In article , says...

I have a 4 port Linksys router. Although it is probably 5 or 6 years old,
it still works great. I need more ports in the the house, and don't want to
go wireless.

Can I buy an 8 or 12 port switch, and connect it to the router?


Yes


If I do, will I still be at 100mpbs, or will I drop down to 10mpbs if I use
a switch?


As long as you buy a switch capable of 100mpbs, which all current models are
capable of. If I were you I'd buy a gigabit (1000mbps) switch so that you are
ready for future expansion, rather than investing in old technology. If you
replace the router with a gigabit router you might end up with a much faster
network, but keep in mind that PCI is still a bottleneck for gigabit ethernet,
so to get the full speed you'll need a motherboard with built-in gigabit
ethernet (dont even consider usb).


Can I just run one wire from the router to the switch, and then have all my
connections go from the switch to the various wall outlets in the house?

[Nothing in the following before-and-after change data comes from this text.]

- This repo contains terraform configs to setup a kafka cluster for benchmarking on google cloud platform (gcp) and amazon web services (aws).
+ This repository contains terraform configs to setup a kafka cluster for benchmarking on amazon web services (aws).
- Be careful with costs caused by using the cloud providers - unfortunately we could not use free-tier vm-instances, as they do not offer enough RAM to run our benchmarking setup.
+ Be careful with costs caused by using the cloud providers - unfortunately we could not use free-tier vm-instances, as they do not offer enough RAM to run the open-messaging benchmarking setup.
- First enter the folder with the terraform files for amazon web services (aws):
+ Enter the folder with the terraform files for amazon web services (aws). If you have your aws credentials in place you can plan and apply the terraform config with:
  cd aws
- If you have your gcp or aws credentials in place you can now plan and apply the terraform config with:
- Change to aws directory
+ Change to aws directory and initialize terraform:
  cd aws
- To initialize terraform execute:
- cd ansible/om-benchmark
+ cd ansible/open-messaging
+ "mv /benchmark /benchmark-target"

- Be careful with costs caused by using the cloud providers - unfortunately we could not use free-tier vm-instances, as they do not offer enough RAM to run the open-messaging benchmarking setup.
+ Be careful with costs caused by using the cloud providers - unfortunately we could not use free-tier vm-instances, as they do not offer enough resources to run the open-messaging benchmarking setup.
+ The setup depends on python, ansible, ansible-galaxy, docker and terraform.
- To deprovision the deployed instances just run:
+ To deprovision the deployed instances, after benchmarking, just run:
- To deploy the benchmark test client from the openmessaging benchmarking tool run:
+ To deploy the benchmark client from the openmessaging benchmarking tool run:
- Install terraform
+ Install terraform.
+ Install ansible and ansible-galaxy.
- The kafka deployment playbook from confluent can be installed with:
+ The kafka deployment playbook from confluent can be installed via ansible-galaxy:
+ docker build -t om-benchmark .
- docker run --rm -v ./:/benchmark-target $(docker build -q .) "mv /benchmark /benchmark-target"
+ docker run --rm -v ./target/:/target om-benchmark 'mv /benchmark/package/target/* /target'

Yes, and a switch is much better than a hub, because hubs are stupid, switches
are smart (hubs send all packets on all ports, leaving it to the devices
connected to the ports to reject packets with wrong addresses. Switches, on
the other hand, only send packets to the port with the device with the correct
address attatched to it). In other words, far fewer collisions occur with
switches than with hubs, thus, faster, more reliable connections. Routers are
usually hub topology, not switches, or at least, they were up until recently,
and I suspect many still are. So taking a single line out of your router to a
switch and then splitting off the switch to your networked devices is actually
a much better network topology than if you were to run all your devices off the
router's ports.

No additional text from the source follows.